A new report from public policy think tank, the New Zealand Initiative, suggests it is New Zealanders - not foreigners - who are pushing up house prices in Auckland and other fast-growing areas.
The New New Zealanders report said high levels of migration and high house prices occurred when the economy was doing well - but one did not necessarily cause the other.
People on temporary visas, like students, opted to rent rather than buy, it said. While that meant they were competing with those who are New Zealand born, the rental market wasn't showing the same signs of stress as the house buying market.
Economists said New Zealanders who were feeling confident about their economic prospects were choosing to stay in the country and invest in housing, which was pushing up prices.
The report warned that changing immigration policy to influence house prices may not have the desired effect.
But a growing population, whether through natural increases or migration, increased demand for infrastructure, such as roads, footpaths, water pipes, libraries, highways and public transport.
The cost of infrastructure falls on local ratepayers and taxpayers, and the report suggested this could be an area where the government could recover costs from migrants - potentially through an upfront levy.

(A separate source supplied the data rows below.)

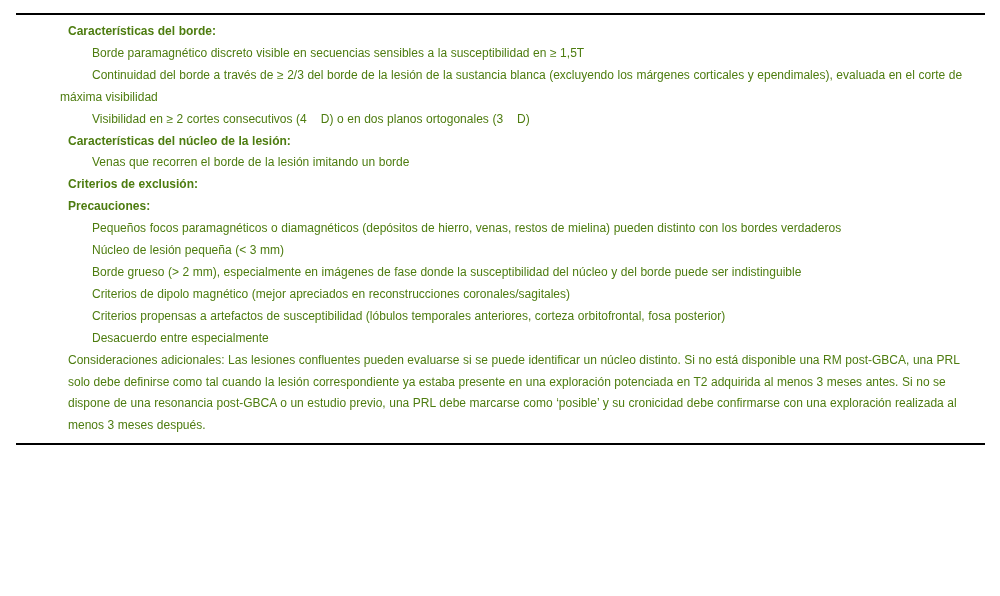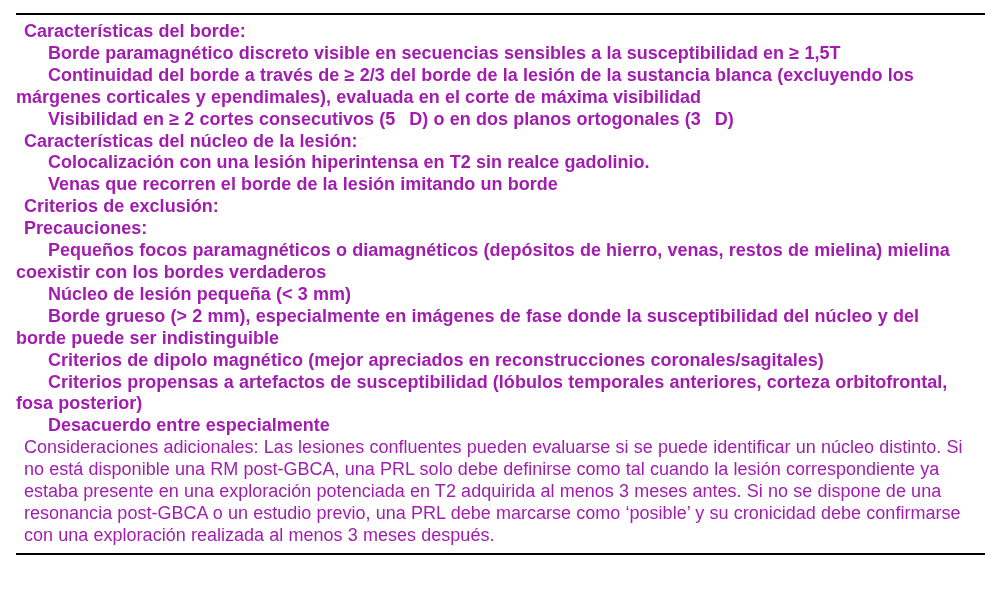"Características del borde:" .crit-line { color: #a21caf -> #4d7c0f; font-size: 18px -> 12px; margin-left: none -> 44px }
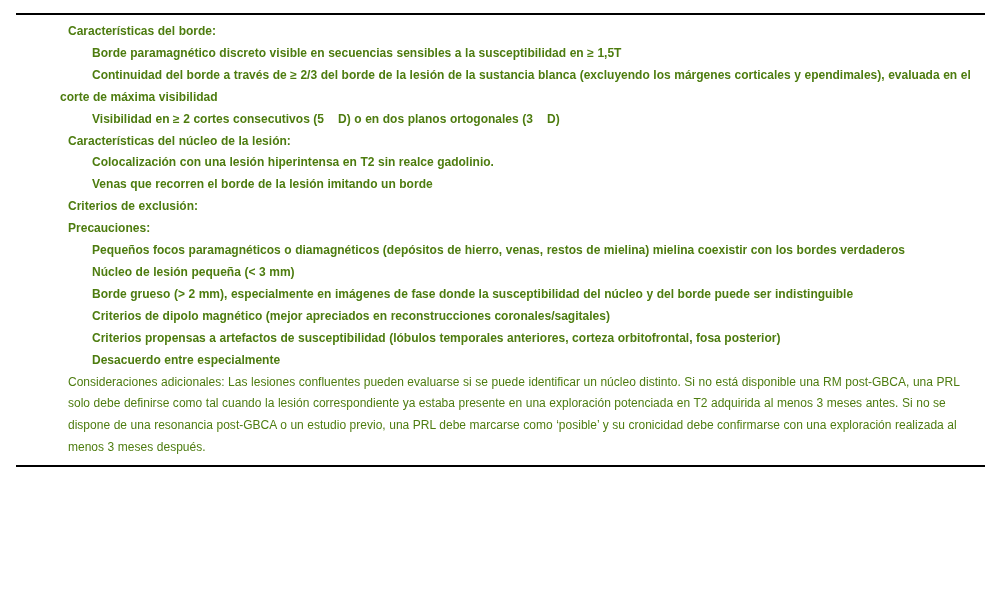"Borde paramagnético discreto visible en" .crit-line.item { font-weight: bold -> normal }
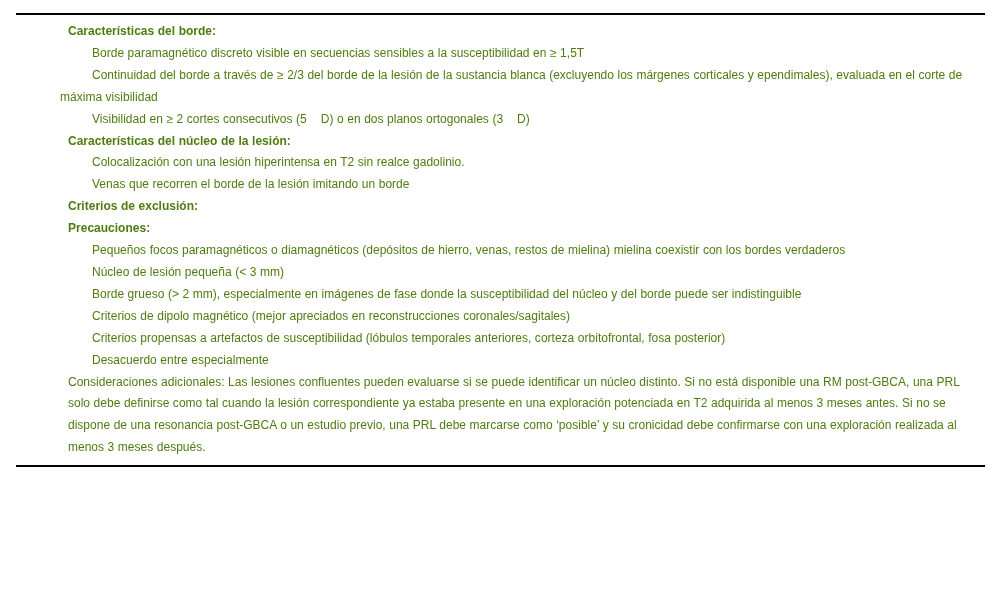"Visibilidad en ≥ 2 cortes" span { text: 5 -> 4 }
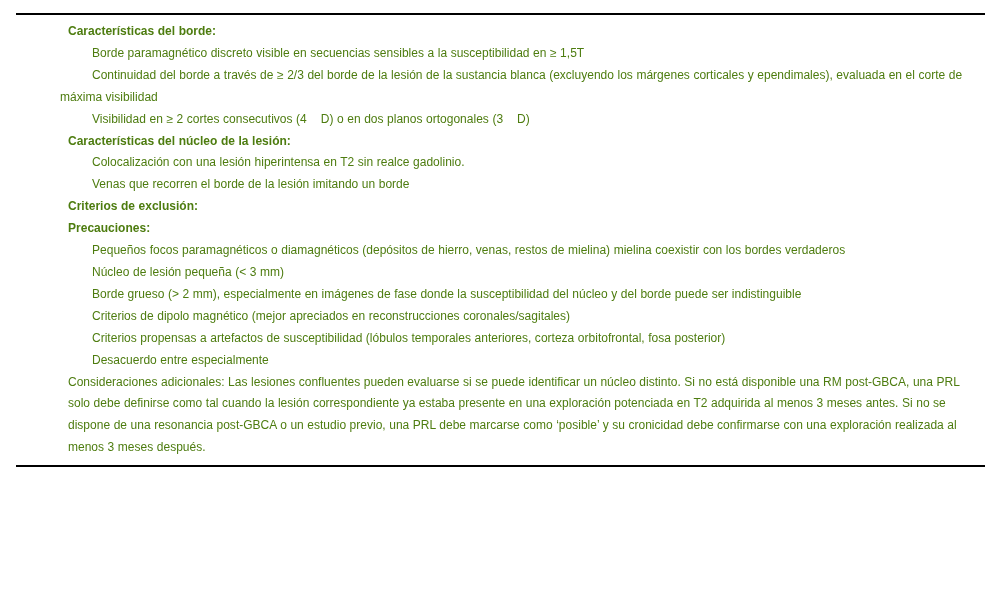"Colocalización con una lesión" div.crit-line { html: <div>Colocalización con una lesión hiperintensa en T2 sin realce gadolinio.</div> -> none }
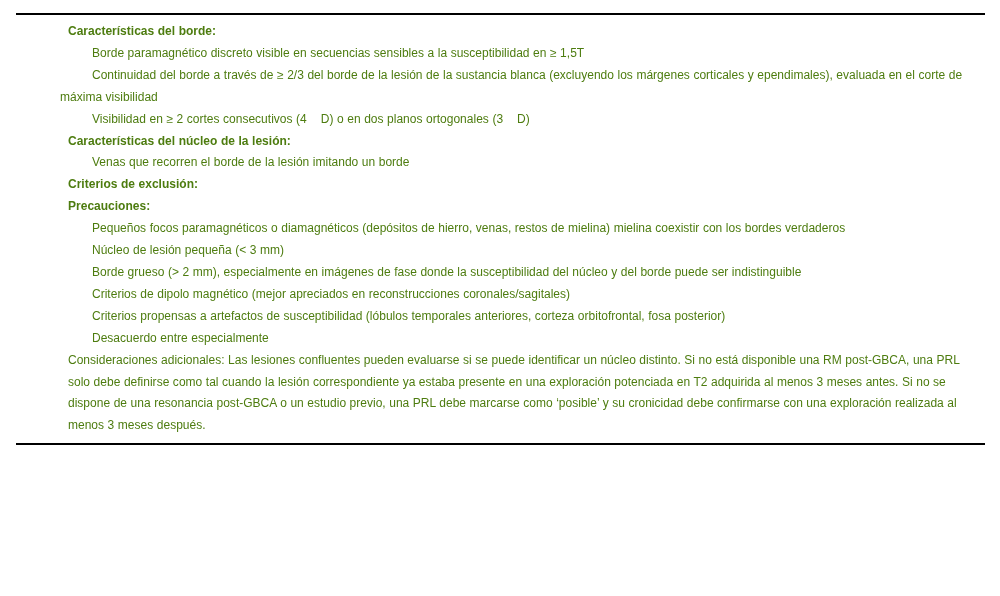"Pequeños focos paramagnéticos o" div.crit-line { text: mielina coexistir -> pueden distinto }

But the New Zealand Initiative said while there was "undoubtedly" a cost to high levels of migration, it was outweighed by the benefits that foreigners bring to the country.
It said current policy settings were "broadly fit for purpose", but policymakers needed to be vigilant to ensure that remained the case.
It also said the government should consider reducing some of the red tape in the immigration system.
"Measures such as letting high salaries count towards a migrant's point tally and letting private businesses sponsor migrants could ease some of the red tape that keeps high quality migrants from moving here."
About 125,000 people moved to New Zealand on a permanent and long-term basis in the June 2016 year.